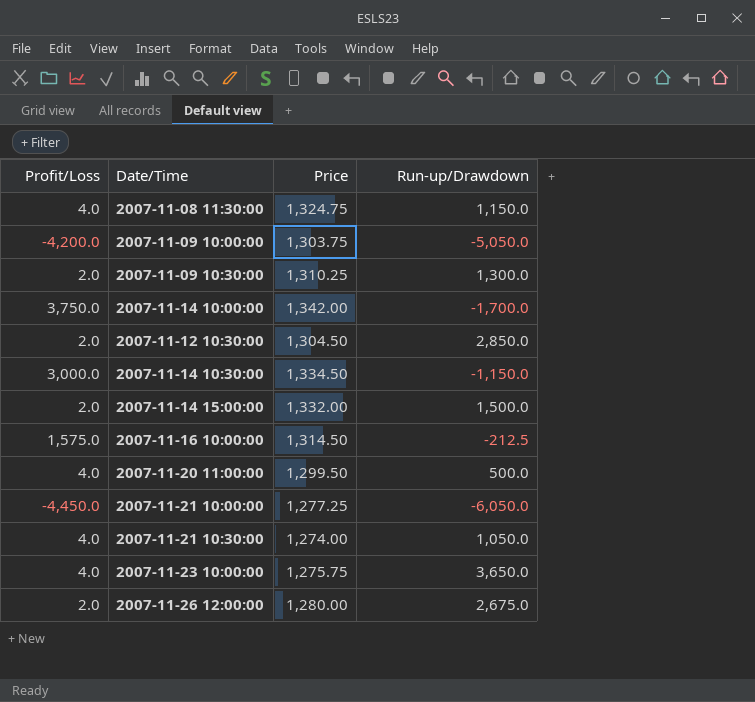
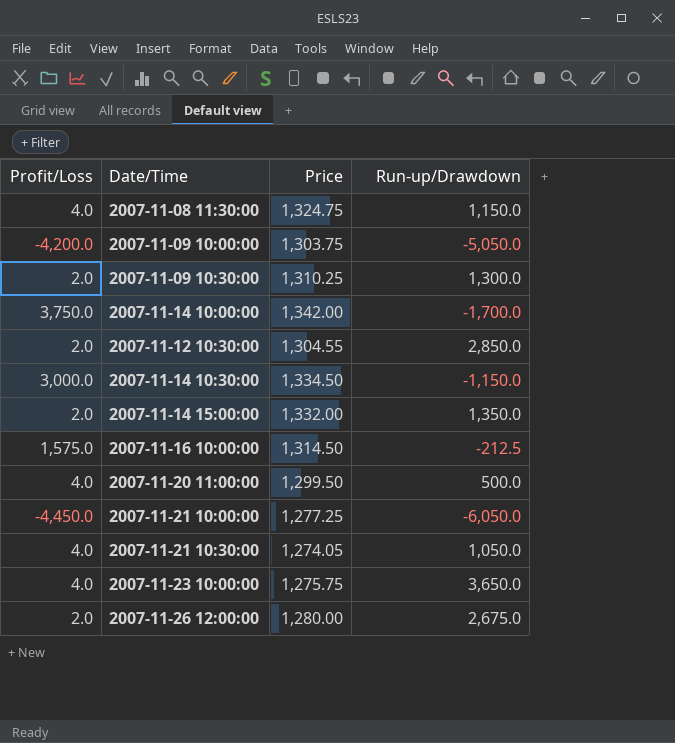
2007-11-12 10:30:00 | Price: 1,304.50 -> 1,304.55
2007-11-14 15:00:00 | Run-up/Drawdown: 1,500.0 -> 1,350.0
2007-11-21 10:30:00 | Price: 1,274.00 -> 1,274.05

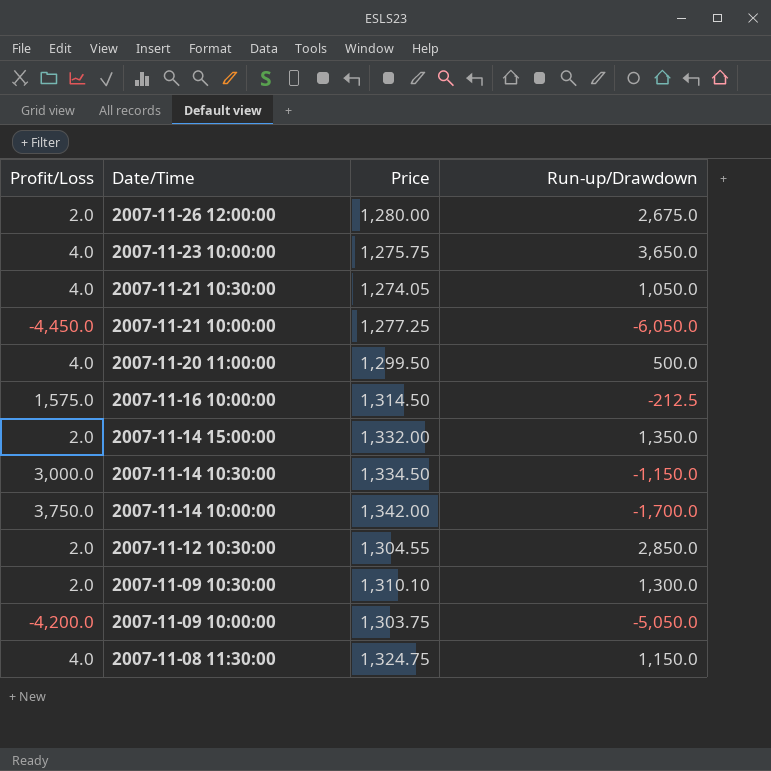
row order: none -> Date/Time descending
2007-11-09 10:30:00 | Price: 1,310.25 -> 1,310.10

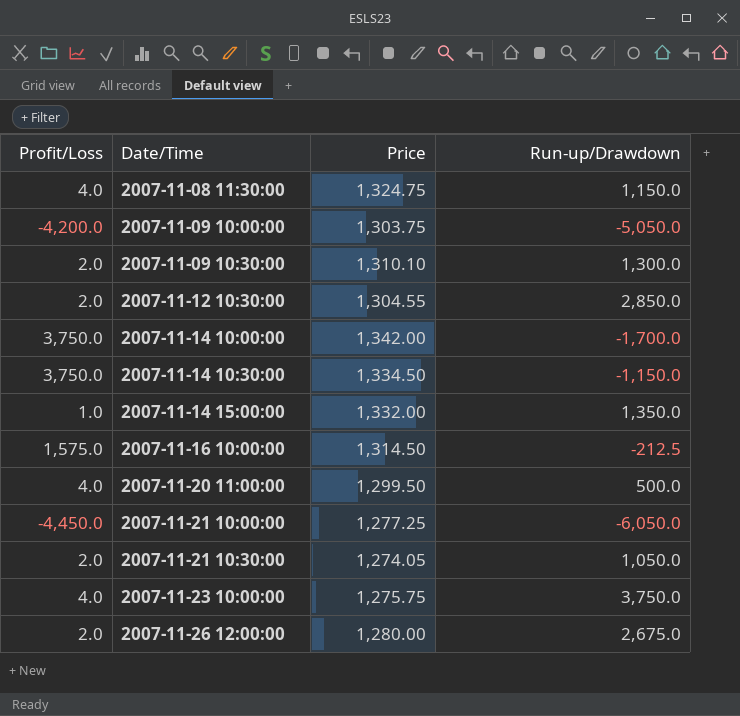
row order: Date/Time descending -> Date/Time ascending
2007-11-14 10:30:00 | Profit/Loss: 3,000.0 -> 3,750.0
2007-11-14 15:00:00 | Profit/Loss: 2.0 -> 1.0
2007-11-21 10:30:00 | Profit/Loss: 4.0 -> 2.0
2007-11-23 10:00:00 | Run-up/Drawdown: 3,650.0 -> 3,750.0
■ ■ ■ ■ ■ ■ ■
● **WHAT THE TASK ASKS**
Go through the entries above and print each one exactly, minus the pictures.

● **REPLY TO THE TASK**
2007-11-12 10:30:00 | Price: 1,304.50 -> 1,304.55
2007-11-14 15:00:00 | Run-up/Drawdown: 1,500.0 -> 1,350.0
2007-11-21 10:30:00 | Price: 1,274.00 -> 1,274.05

row order: none -> Date/Time descending
2007-11-09 10:30:00 | Price: 1,310.25 -> 1,310.10

row order: Date/Time descending -> Date/Time ascending
2007-11-14 10:30:00 | Profit/Loss: 3,000.0 -> 3,750.0
2007-11-14 15:00:00 | Profit/Loss: 2.0 -> 1.0
2007-11-21 10:30:00 | Profit/Loss: 4.0 -> 2.0
2007-11-23 10:00:00 | Run-up/Drawdown: 3,650.0 -> 3,750.0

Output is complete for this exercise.